◆ Task data:

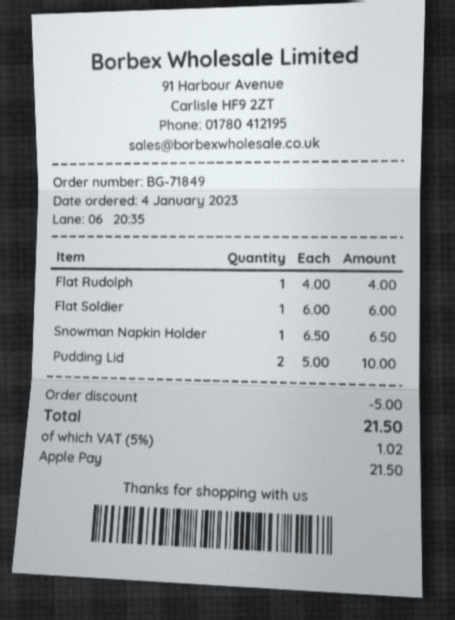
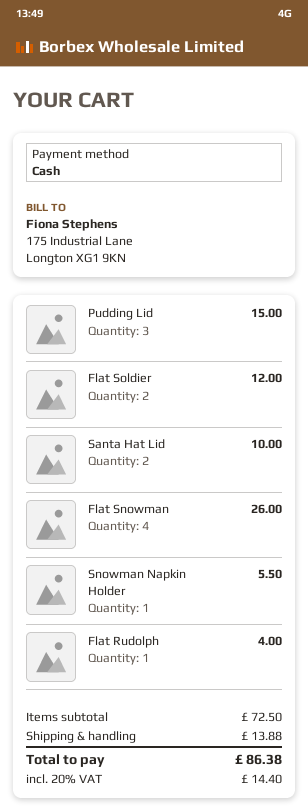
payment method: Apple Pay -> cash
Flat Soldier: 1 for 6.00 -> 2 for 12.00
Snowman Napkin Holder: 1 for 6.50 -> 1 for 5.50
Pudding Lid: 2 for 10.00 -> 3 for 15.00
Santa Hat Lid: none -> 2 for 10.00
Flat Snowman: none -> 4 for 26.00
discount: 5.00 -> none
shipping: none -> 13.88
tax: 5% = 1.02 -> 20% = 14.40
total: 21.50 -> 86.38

==

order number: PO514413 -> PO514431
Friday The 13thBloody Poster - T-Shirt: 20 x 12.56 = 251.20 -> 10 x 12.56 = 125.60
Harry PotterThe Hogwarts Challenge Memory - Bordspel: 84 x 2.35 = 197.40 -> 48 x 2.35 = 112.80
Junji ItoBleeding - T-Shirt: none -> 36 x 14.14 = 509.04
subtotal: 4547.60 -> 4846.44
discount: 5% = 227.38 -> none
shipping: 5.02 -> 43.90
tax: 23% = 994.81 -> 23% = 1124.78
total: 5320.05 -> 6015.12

◆ Assignment: Copy the lines above exactly. Start with the line containing "payment method: Apple Pay -> cash", end with the line containing "total: 21.50 -> 86.38", and include both.

◆ Your solution:
payment method: Apple Pay -> cash
Flat Soldier: 1 for 6.00 -> 2 for 12.00
Snowman Napkin Holder: 1 for 6.50 -> 1 for 5.50
Pudding Lid: 2 for 10.00 -> 3 for 15.00
Santa Hat Lid: none -> 2 for 10.00
Flat Snowman: none -> 4 for 26.00
discount: 5.00 -> none
shipping: none -> 13.88
tax: 5% = 1.02 -> 20% = 14.40
total: 21.50 -> 86.38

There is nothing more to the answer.